Von der Kritikerumfrage deropernwelt als Nachwuchskünstlerin des Jahres 2019 nominiert ist Katharina Ruckgaber derzeit Ensemblemitglied am Theater Freiburg und debütierte in der letzten Spielzeit u. a. am badischen Staatstheater Karlsruhe. Auch als Lied- und Konzertsängerin ist Katharina Ruckgaber national und international gefragt, so führten sie Gastengagements u. a. in die Wigmore Hall London, ans Konzerthaus Wien und kürzlich an die Elbphilharmonie Hamburg.

Marie Seidler, 1988 geboren, schloss ihr Gesangsstudium 2015 an der Hochschule für Musik und Darstellende Kunst Frankfurt am Main mit dem Master ab. Zahlreiche Meisterkurse und ein Stipendium der Liedakademie des Heidelberger Frühlings ergänzen ihre Ausbildung. Sie konzertierte u. a. in Oxford und beim Händel Festival in London und feierte ihr Operndebüt 2012 am Theater Aachen. Seit 2015 wirkt die Finalistin des Emmerich Smola-Wettbewerbs am Stadttheater Gießen und ist stetig in Konzerten und Liederabenden mit renommierten Künstlern und Ensembles zu erleben.

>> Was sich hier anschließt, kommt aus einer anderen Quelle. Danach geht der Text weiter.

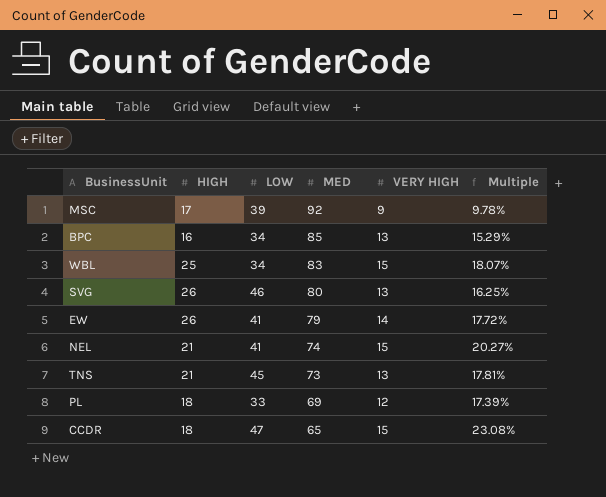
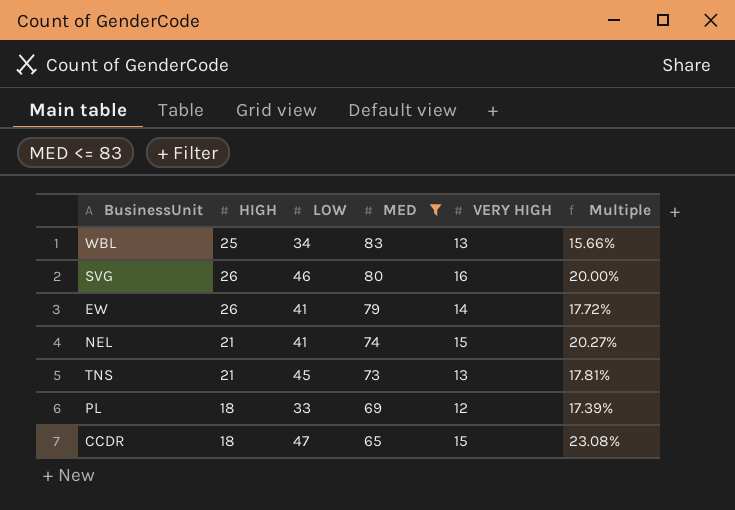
filter: none -> MED <= 83
WBL | VERY HIGH: 15 -> 13
WBL | Multiple: 18.07% -> 15.66%
SVG | VERY HIGH: 13 -> 16
SVG | Multiple: 16.25% -> 20.00%

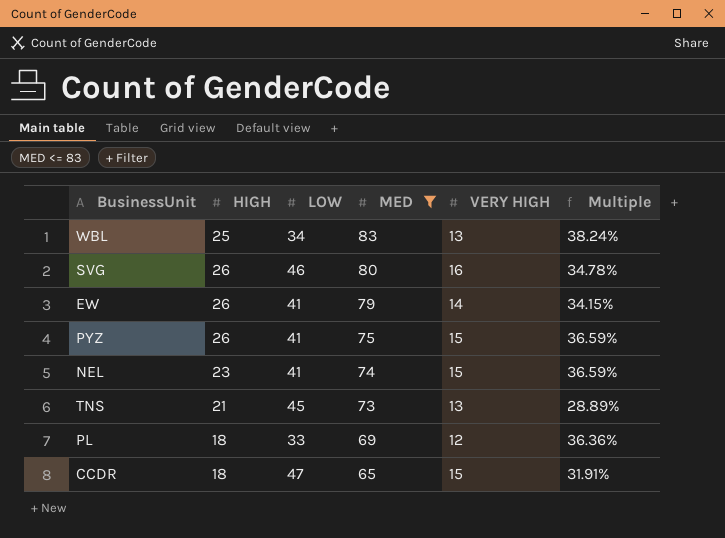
column Multiple | formula: [VERY HIGH] / [MED] -> [VERY HIGH] / [LOW]
row PYZ: none -> 26 | 41 | 75 | 15 | 36.59%
NEL | HIGH: 21 -> 23

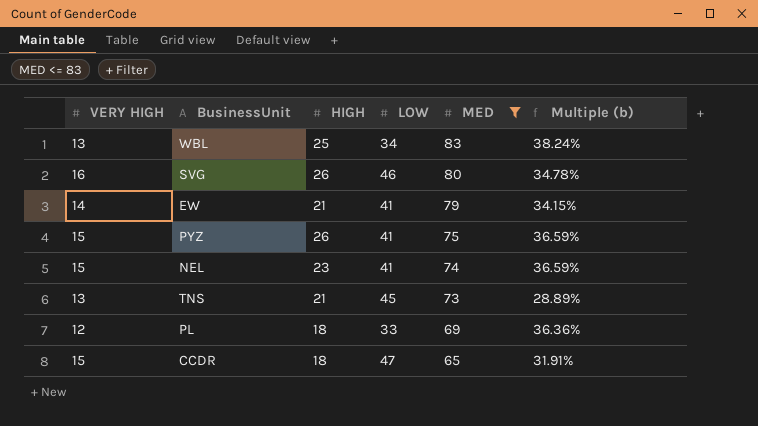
column VERY HIGH | position: 5 -> 1
column name: Multiple -> Multiple (b)
EW | HIGH: 26 -> 21

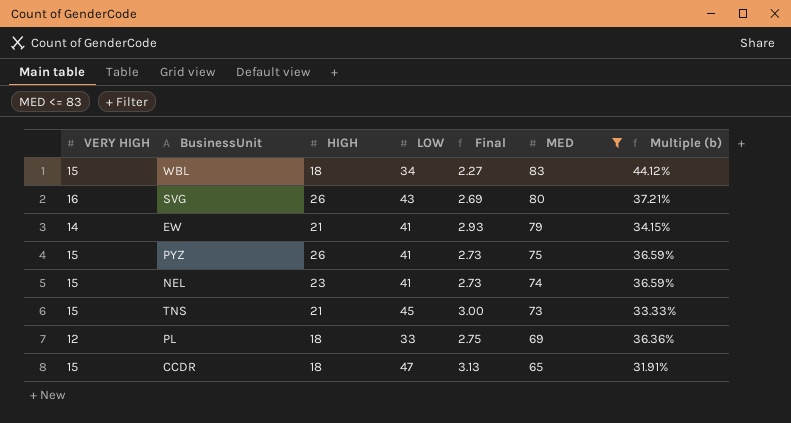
column Final | formula: none -> [LOW] / [VERY HIGH]
WBL | VERY HIGH: 13 -> 15
WBL | HIGH: 25 -> 18
WBL | Multiple (b): 38.24% -> 44.12%
SVG | LOW: 46 -> 43
SVG | Multiple (b): 34.78% -> 37.21%
TNS | VERY HIGH: 13 -> 15
TNS | Multiple (b): 28.89% -> 33.33%

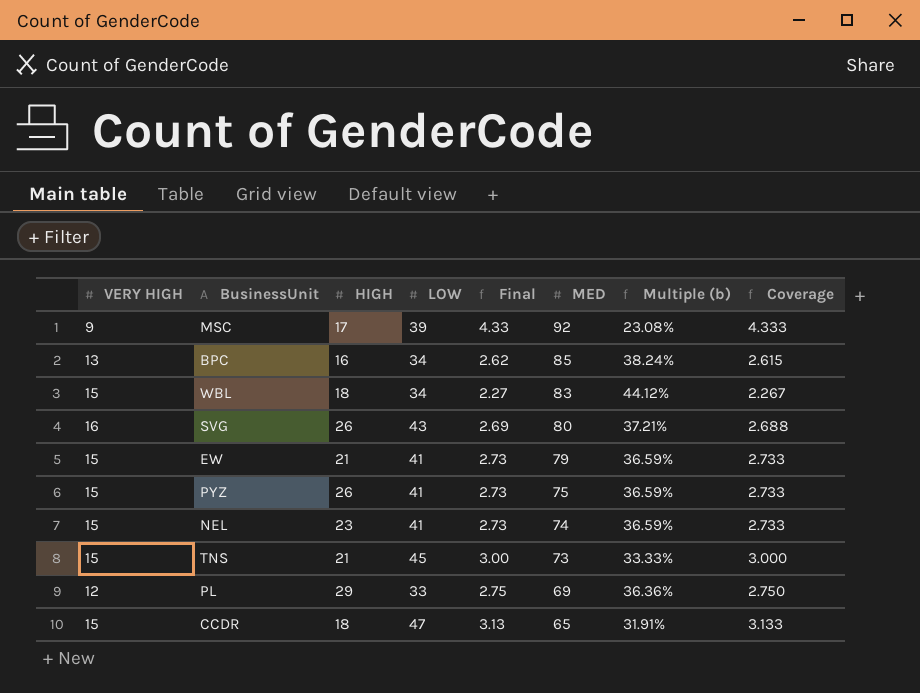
filter: MED <= 83 -> none
column Coverage | formula: none -> [LOW] / [VERY HIGH]
EW | VERY HIGH: 14 -> 15
EW | Final: 2.93 -> 2.73
EW | Multiple (b): 34.15% -> 36.59%
PL | HIGH: 18 -> 29

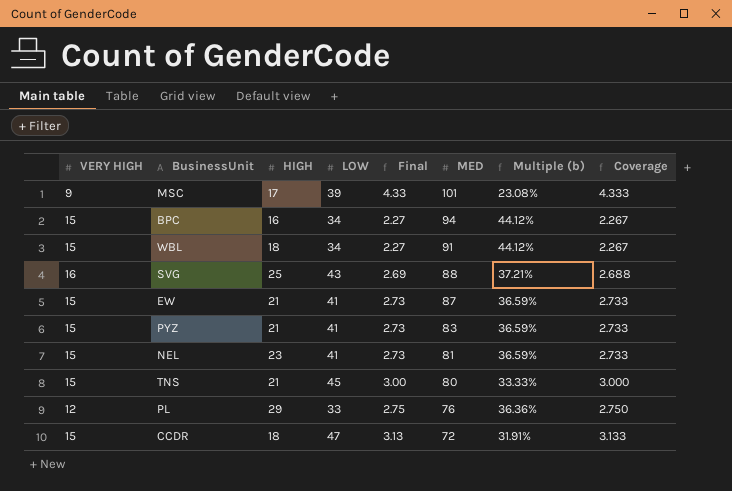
MSC | MED: 92 -> 101
BPC | VERY HIGH: 13 -> 15
BPC | Final: 2.62 -> 2.27
BPC | MED: 85 -> 94
BPC | Multiple (b): 38.24% -> 44.12%
BPC | Coverage: 2.615 -> 2.267
WBL | MED: 83 -> 91
SVG | HIGH: 26 -> 25
SVG | MED: 80 -> 88
EW | MED: 79 -> 87
PYZ | HIGH: 26 -> 21
PYZ | MED: 75 -> 83
NEL | MED: 74 -> 81
TNS | MED: 73 -> 80
PL | MED: 69 -> 76
CCDR | MED: 65 -> 72

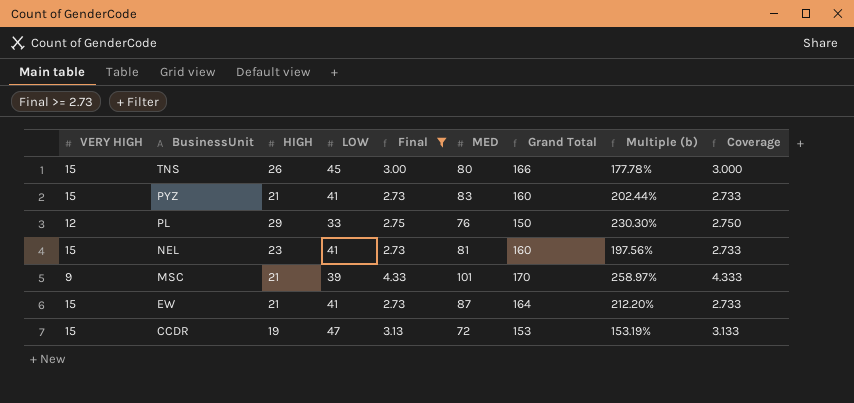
filter: none -> Final >= 2.73
row order: MED descending -> BusinessUnit descending
column Grand Total | formula: none -> [VERY HIGH] + [HIGH] + [LOW] + [MED]
column Multiple (b) | formula: [VERY HIGH] / [LOW] -> [MED] / [LOW]
TNS | HIGH: 21 -> 26
MSC | HIGH: 17 -> 21
CCDR | HIGH: 18 -> 19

Christopher Diffey, geboren 1981 in Melbourne, Australien, schloss sein Studium mit dem Bachelor of Music 2002 an der Monash University mit Prädikat ab. 2008 belegte er zusätzliche Kurse an der Royal Academy of Music in London, unter anderem bei Philip Doghan und Audrey Hyland. Engagements führten ihn u.a. an die Scottish Opera, Opera North, oder Bury Court Opera. 2015 debütierte Christopher Diffey in Deutschland als Erisso in Rossinis »Maometto Secondo« unter David Parry am Volkstheater Rostock und sang dort die Titelpartie in der Neuinszenierung von Bernsteins »Candide«. Seit 2016/17 gehört er zum Ensemble des Nationaltheaters Mannheim. Gastengagements führten ihn u.a. nach Nürnberg, Wiesbaden, Coburg, Lübeck und Heidelberg. Zu seinen jüngsten Konzertverpflichtungen gehören die Tenorsoli in Händels »Messiah« unter der Leitung von Mark Minkowski in Bordeaux und in Mozarts »Davide penitente« unter der Leitung von Hervé Niquet in Mannheim.

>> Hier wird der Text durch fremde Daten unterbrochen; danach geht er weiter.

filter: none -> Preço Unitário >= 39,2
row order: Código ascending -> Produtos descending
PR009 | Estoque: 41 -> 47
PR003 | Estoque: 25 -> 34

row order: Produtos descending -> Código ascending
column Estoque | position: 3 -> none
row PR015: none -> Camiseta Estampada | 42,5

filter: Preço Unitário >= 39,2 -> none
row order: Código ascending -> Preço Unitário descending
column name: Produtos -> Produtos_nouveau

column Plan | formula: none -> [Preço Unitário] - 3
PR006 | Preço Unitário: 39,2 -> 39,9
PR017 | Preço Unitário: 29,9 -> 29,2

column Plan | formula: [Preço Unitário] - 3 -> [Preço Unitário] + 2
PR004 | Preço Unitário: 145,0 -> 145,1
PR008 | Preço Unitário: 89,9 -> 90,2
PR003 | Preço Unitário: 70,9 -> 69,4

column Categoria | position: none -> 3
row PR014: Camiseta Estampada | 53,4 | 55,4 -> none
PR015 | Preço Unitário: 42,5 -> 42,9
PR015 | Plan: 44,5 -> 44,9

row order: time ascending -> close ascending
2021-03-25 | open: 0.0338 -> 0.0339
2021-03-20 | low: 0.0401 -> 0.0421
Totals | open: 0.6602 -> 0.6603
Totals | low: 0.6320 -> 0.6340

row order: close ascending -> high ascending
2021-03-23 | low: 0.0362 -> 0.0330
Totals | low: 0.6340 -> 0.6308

Der Bass Frederic Jost, 1993 in München geboren, legte den Grundstein seiner musikalischen Ausbildung im Tölzer Knabenchor und sang dort bereits als Solist unter namhaften Dirigenten wie Claudio Abbado, Kent Nagano, Zubin Mehta und Sir Simon Rattle. Nach seinem Studium an der Musikhochschule München war er Mitglied des Internationalen Opernstudios der Staatsoper Unter den Linden in Berlin, gastierte u. a. an der Bayerischen Staatsoper, der Oper Frankfurt und den Bregenzer Festspielen. Zudem geht er einer umfangreichen Konzerttätigkeit nach und ist regelmäßig mit den großen Oratorienpartien Bachs, Händels, Schumanns u. a. zu erleben.